The heat shock protein class of inhibitors are “important chaperone proteins for several key cellular oncogenic proteins,” said Suresh S. Ramalingam, MD, chief of thoracic oncology and director of medical oncology at the Emory University School of Medicine.
Prior studies showed ganetespib (Synta), an HSP90 inhibitor, demonstrated a favorable safety profile and single-agent clinical activity.
In the GALAXY-1 study, Ramalingam and colleagues randomly assigned 252 patients with advanced lung adenocarcinoma to treatment with docetaxel plus ganetespib (n=125) or docetaxel alone (n=127).
Docetaxel was administered at 75 mg/m² on day 1 of a 3-week cycle. In the combination arm, docetaxel was given on day 1 and ganetespib was administered at 150 mg/ m² on days 1 and 15.
The co-primary endpoints were PFS in patients with elevated LDH levels or tumors harboring KRAS mutations. Key secondary endpoints included OS and PFS in all adenocarcinoma patients.
Study results demonstrated that median PFS was 4.5 months in the combination group and 3.2 months in the docetaxel-alone group (HR=0.84; 90% CI, 0.65-1.07). OS was 9.8 months in the combination group and 7.4 months among patients assigned to docetaxel alone (HR=0.82; 90% CI, 0.62-1.09).
In particular, patients whose time from diagnosis of metastatic disease to start of therapy was at least 6 months (n=175; 69% of patients) exhibited a 67% improvement in OS with the combination of ganetespib and docetaxel.

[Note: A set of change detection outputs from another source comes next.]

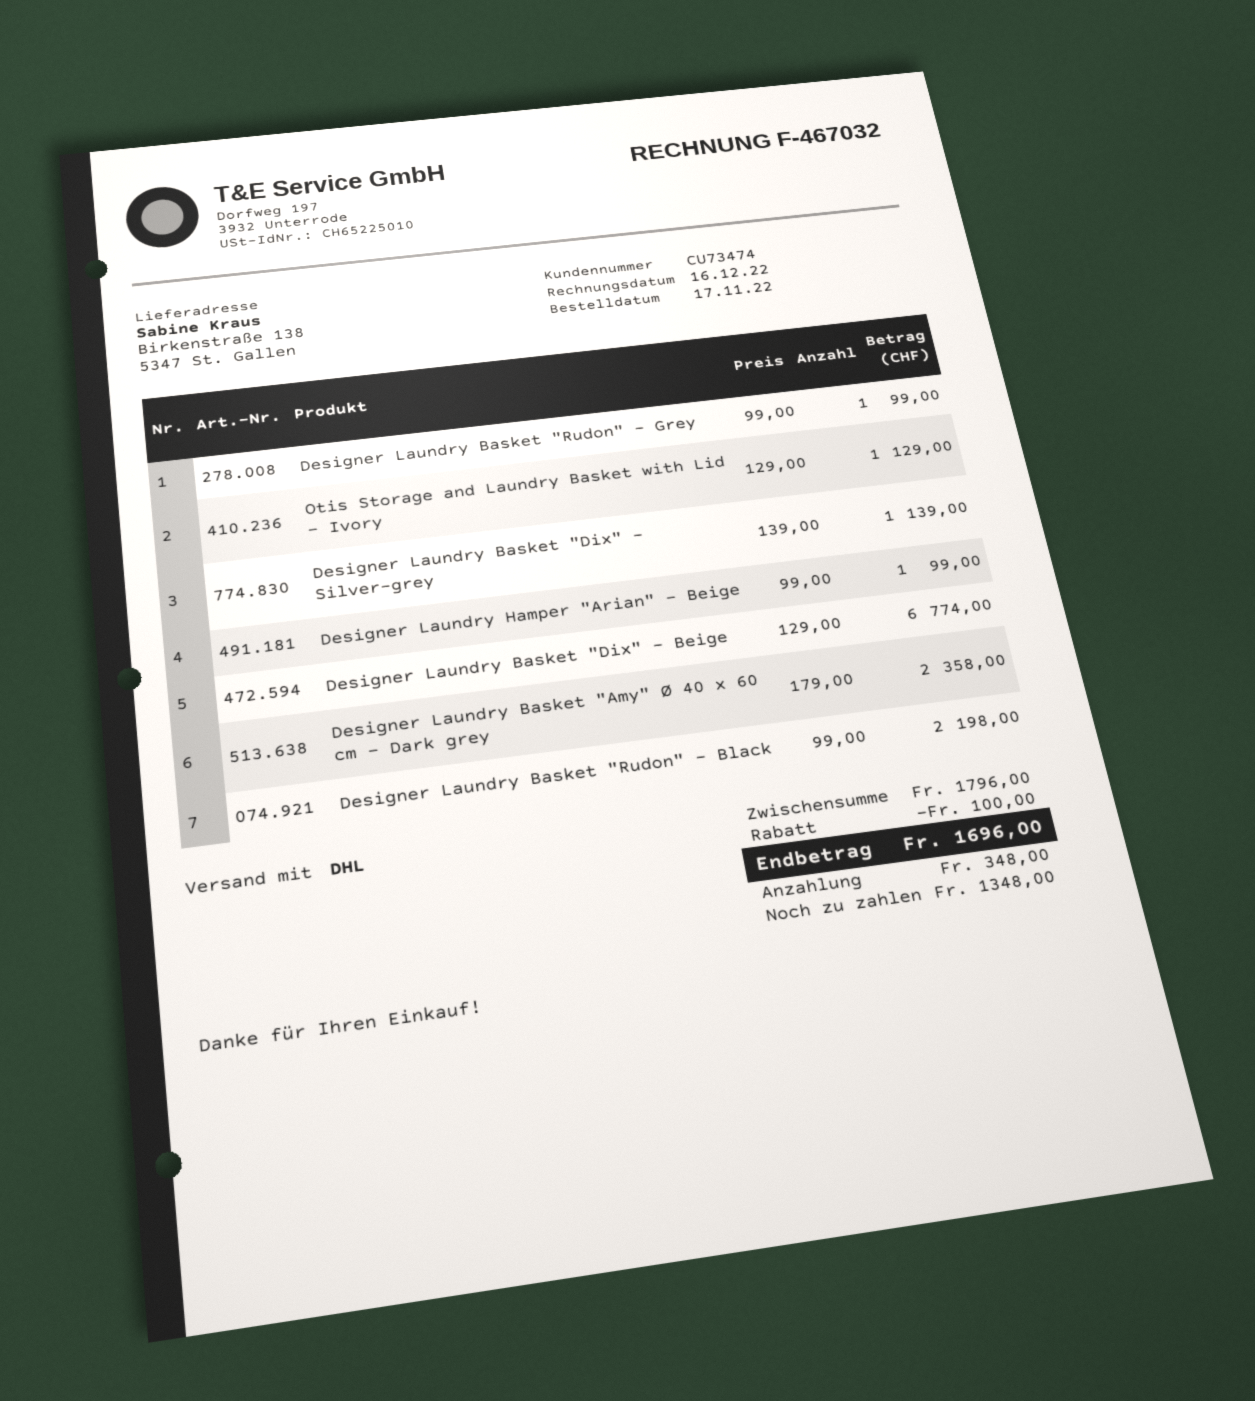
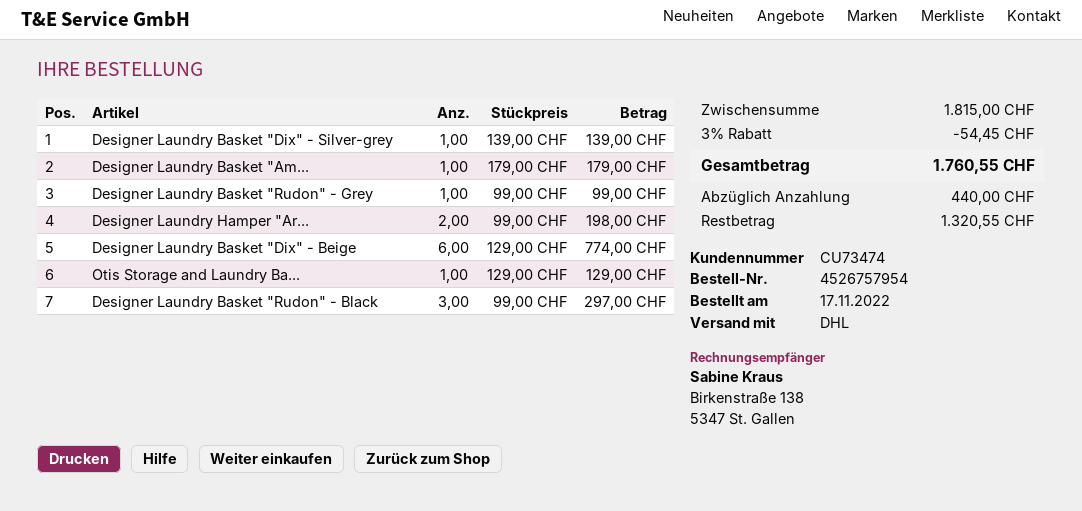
Designer Laundry Hamper "Arian" - Beige: 1 x 99.00 = 99.00 -> 2 x 99.00 = 198.00
Designer Laundry Basket "Amy" Ø 40 x 60 cm - Dark grey: 2 x 179.00 = 358.00 -> 1 x 179.00 = 179.00
Designer Laundry Basket "Rudon" - Black: 2 x 99.00 = 198.00 -> 3 x 99.00 = 297.00
subtotal: 1796.00 -> 1815.00
discount: 100.00 -> 54.45
total: 1696.00 -> 1760.55
deposit: 348.00 -> 440.00
balance: 1348.00 -> 1320.55

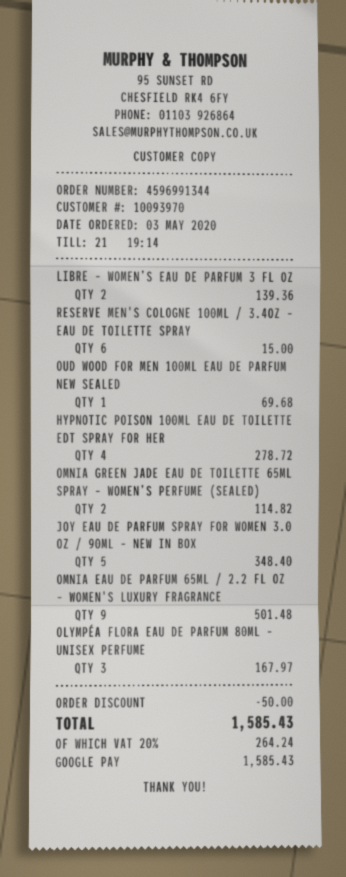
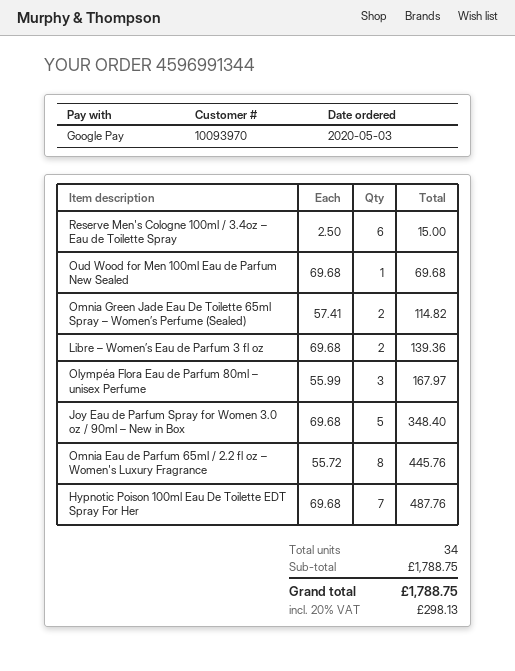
HYPNOTIC POISON 100ML EAU DE TOILETTE EDT SPRAY FOR HER: 4 for 278.72 -> 7 for 487.76
OMNIA EAU DE PARFUM 65ML / 2.2 FL OZ – WOMEN'S LUXURY FRAGRANCE: 9 for 501.48 -> 8 for 445.76
discount: 50.00 -> none
tax: 20% = 264.24 -> 20% = 298.13
total: 1585.43 -> 1788.75

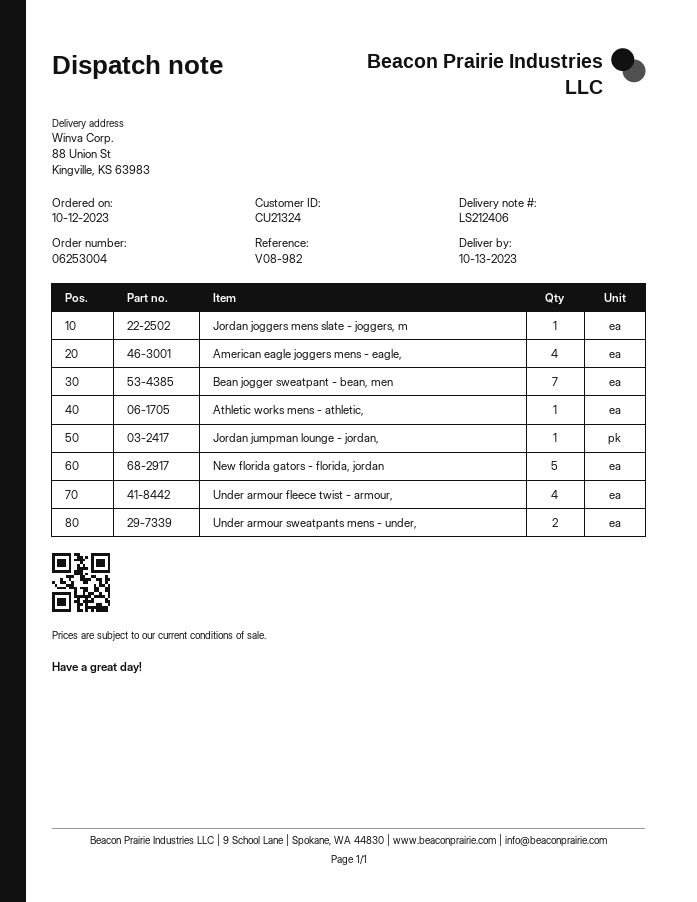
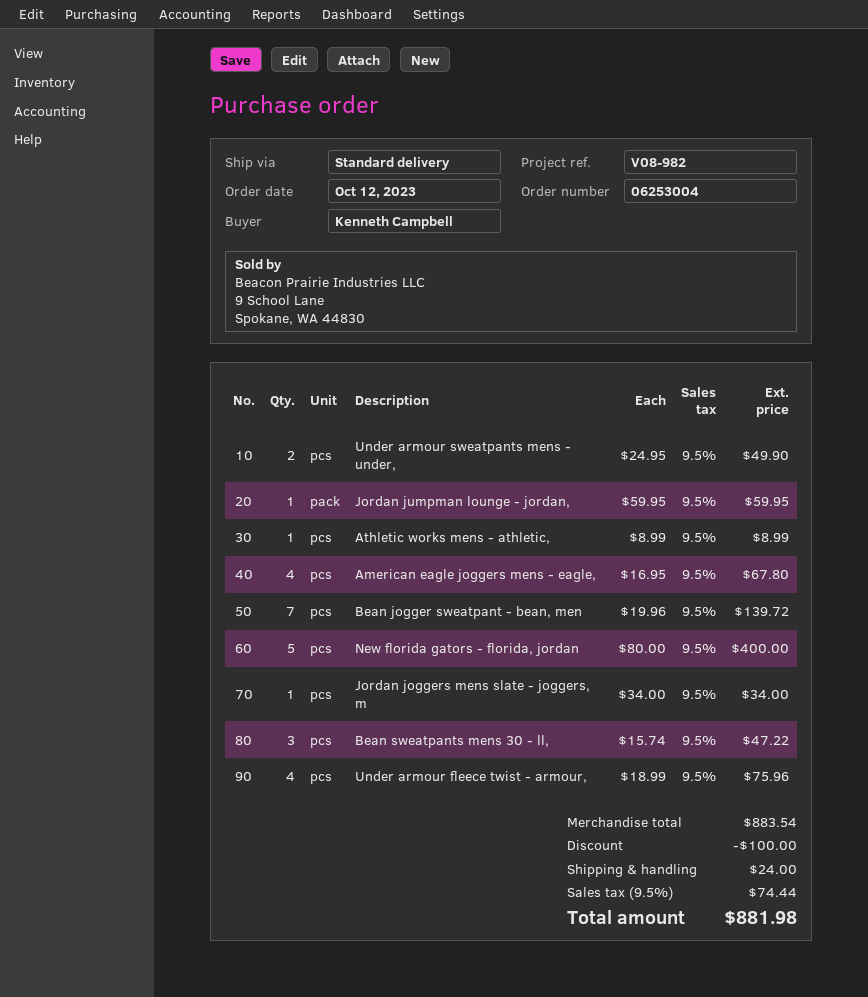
Bean sweatpants mens 30 - ll,: none -> 3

“Ganetespib was tolerated well in combination with docetaxel in this patient population with advanced stage lung adenocarcinoma,” Ramalingam said. “In this analysis, the combination of docetaxel with ganetespib improved OS compared with docetaxel alone, and the median OS was improved by approximately 30% in patients with lung adenocarcinoma. Based on these promising results, we have initiated a phase 3 trial for GALAXY-2 that will have a similar design but will only include a patient population of those <6 months from the time of diagnosis for salvage therapy of lung adenocarcinoma.”
Common adverse events included neutropenia (38% combination vs. 37% docetaxel), fatigue (4% vs. 3%), anemia (7% vs. 6%) diarrhea (3% vs. 0%) and fever with neutropenia (8% vs. 2%).
“This is the first randomized study to demonstrate therapeutic benefit with a heat shock protein inhibitor in patients with cancer,” Ramalingam said. “We hope that the ongoing phase 3 study will confirm our findings, as patients with this common form and stage of lung cancer urgently need more effective treatments.”
For more information:
Ramalingam SS. Abstract #CRA8007. Presented at: ASCO Annual Meeting; May 31-June 4, 2013; Chicago.
Disclosure: The researchers report consulting/advisory positions with and research funding/honoraria from with Synta Pharmaceuticals.
Perspective
Back to TopAlex A. Adjei, MD, PhD
The Hsp90 inhibitors have been in the clinic for more than a decade. Earlier drugs were toxic and had limited efficacy. Ganetespib is a third-generation compound showing initial evidence of clinical activity. However, this is a phase 2 study, and in lung cancer, a plethora of such initially promising phase 2 studies have failed in larger phase 3 trials. Thus, we should await the results of the phase 3 trial of ganetespib before declaring victory, but we are cautiously optimistic.
Perspective
Back to Top
Marjorie G. Zauderer, MD
Ganetespib, in combination with docetaxel, shows promising early results in lung adenocarcinoma. We’re hopeful about the outcome of an ongoing phase 3 study, which could help more patients with this form of advanced lung cancer access this promising drug.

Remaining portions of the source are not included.